Fossil of the largest parrot ever recorded is estimated to weigh about 7kg, twice as heavy as the previously largest known parrot – kākāpo.
Paleontologists have named the new species Heracles Inexpectatus to reflect its unusual size and strength and the unexpected nature of the discovery.
What was initially thought to be the bones of a giant eagle was later revealed to be that of the new parrot species.
Paul Scofield, a senior curator of natural history at Canterbury Museum, said that the fossil had been excavated in 2008.
“The parrot’s weight meant there was a possibility it was flightless,” He said.
“Although the area is now very cold and known for its skiing, the climate at the time meant the parrot would have lived near a giant lake in a diverse subtropical forest,” Scofield added.

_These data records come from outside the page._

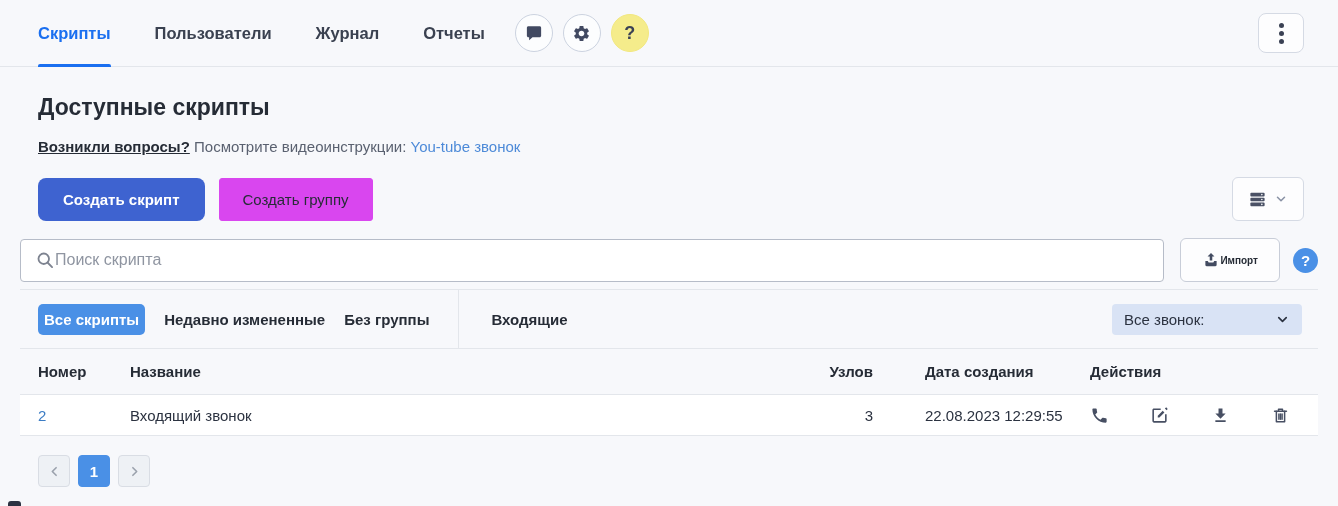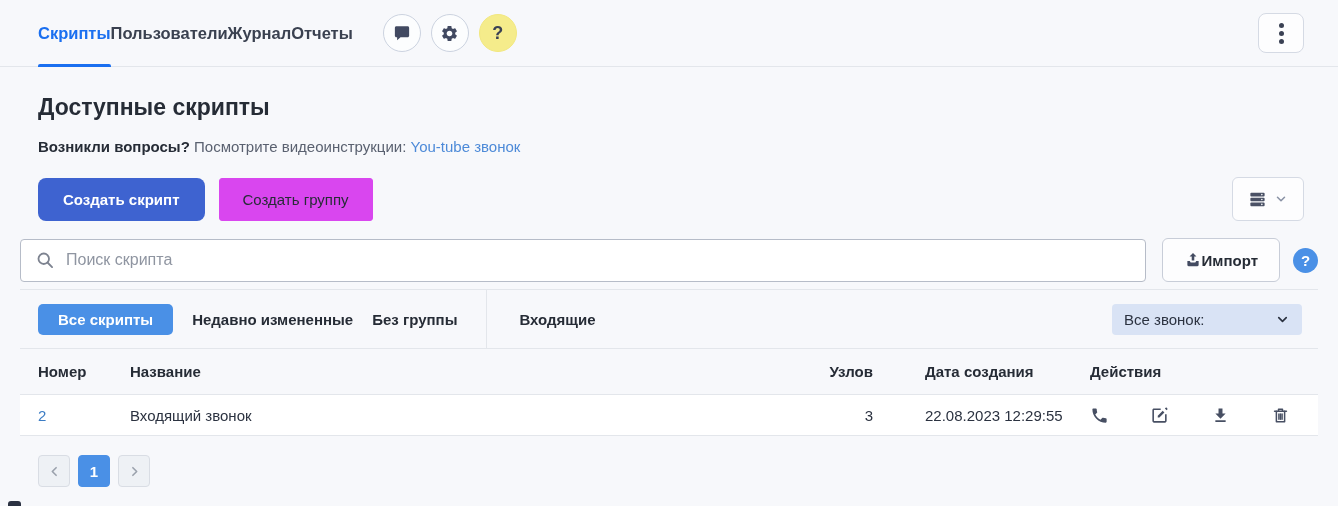"Скрипты" .tabs { gap: none -> 44px }
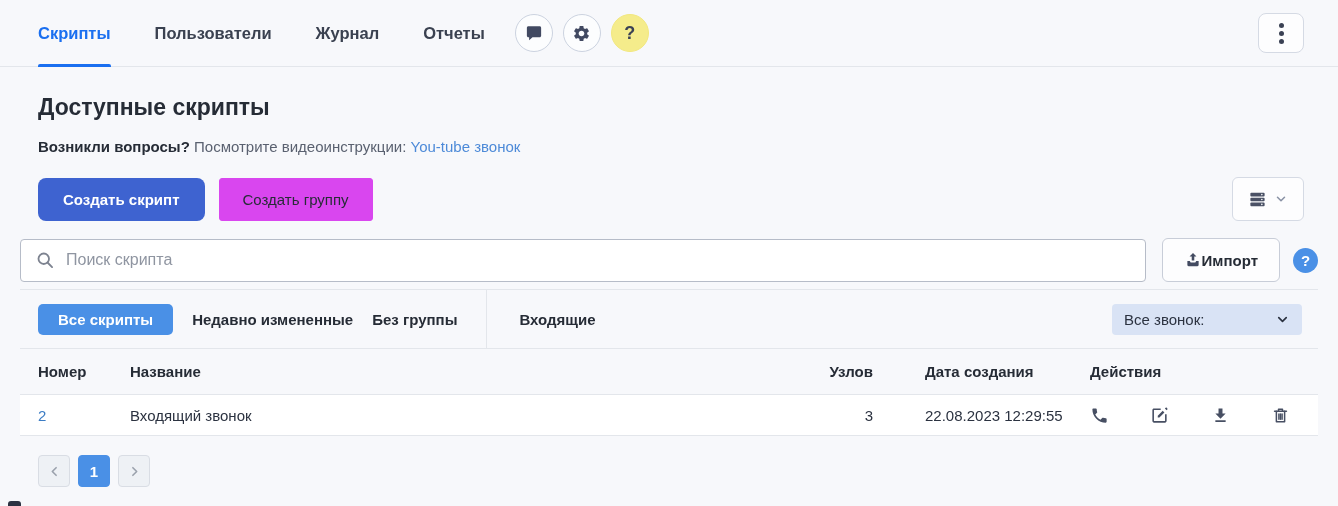"Возникли вопросы?" .help-line .bold { text-decoration: none -> underline }
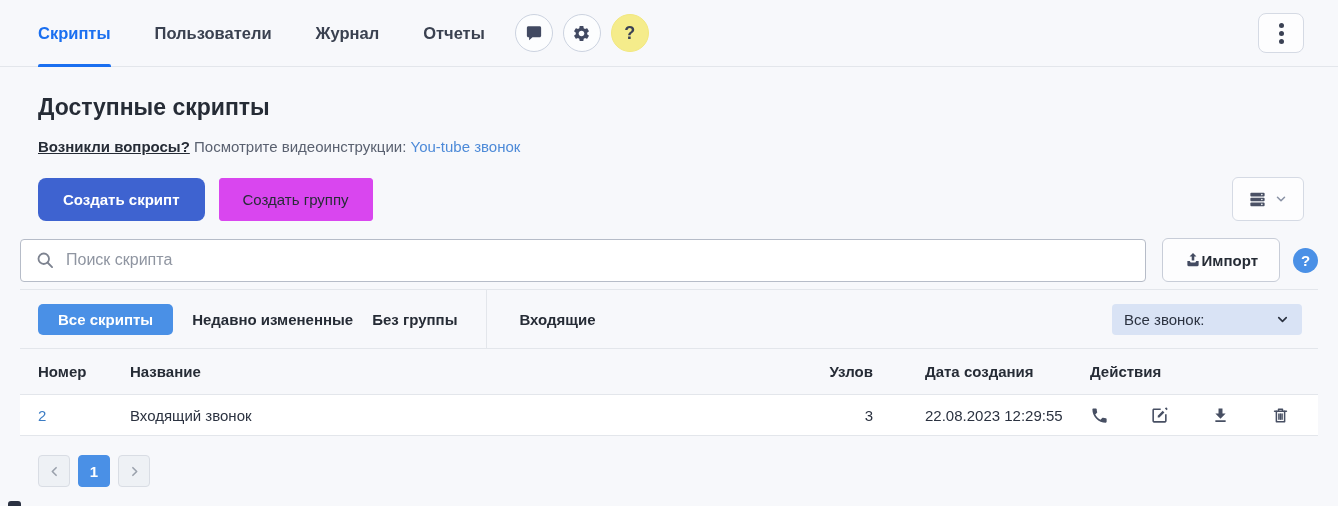"Поиск скрипта" .search-box { gap: 11px -> none }
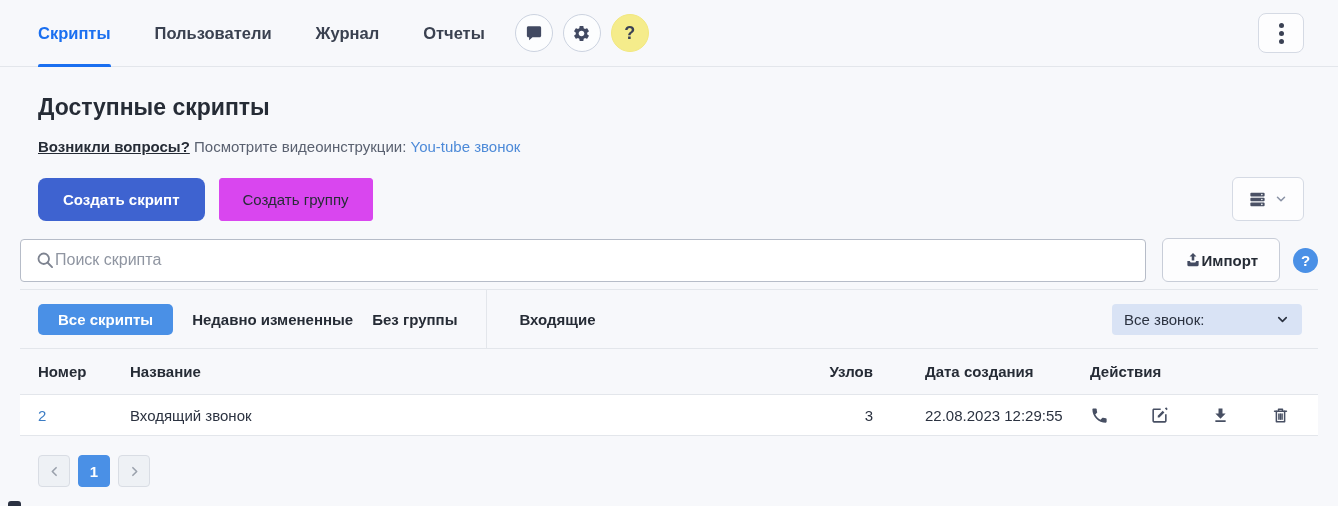"Импорт" .import-btn { font-size: 15px -> 10px }
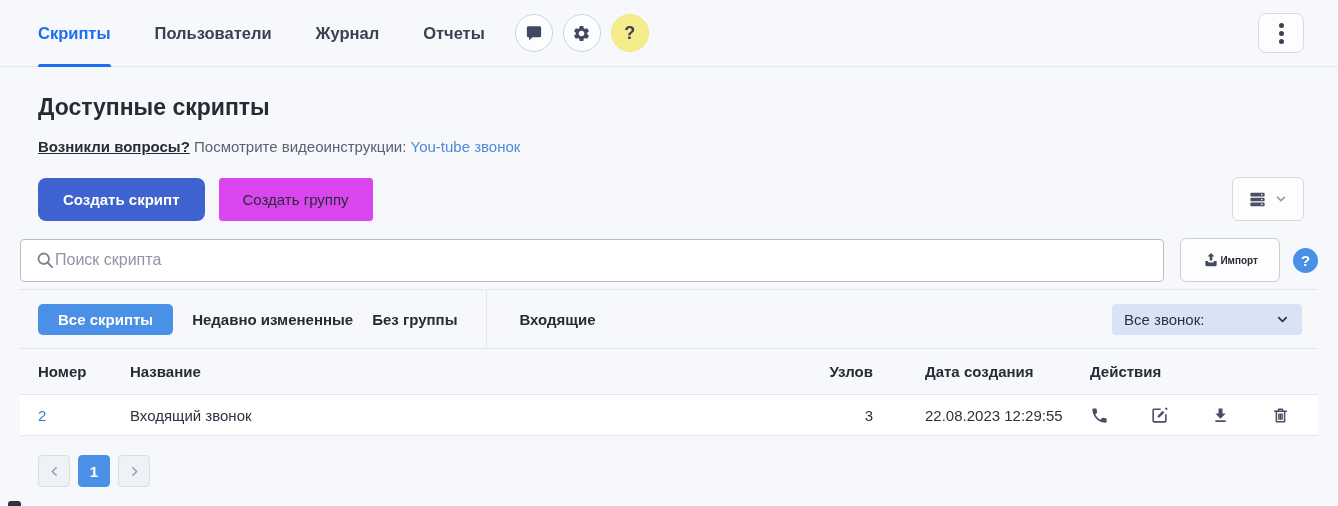"Все скрипты" .chip-active { padding: 0 20px -> 0 6px }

Despite the bird’s unknown diet, Scofield noted most parrots today are vegetarian.
Prof Trevor Worthy of Flinders University in Australia, the lead author of the research published in the journal Biology Letters, said: “Once we decided it was something new and interesting, the challenge was to figure out what family it was from.”
The bones, which will go on display at an exhibition in November, were found in a fossil deposit from the early Miocene epoch, about 19m years ago, near Saint Bathans in Central Otago, New Zealand.
Complex ecosystems and lack of predators on islands frequently produce large, unusual, and often flightless bird. Still existing examples are the kiwi of New Zealand and the dodo of Mauritius.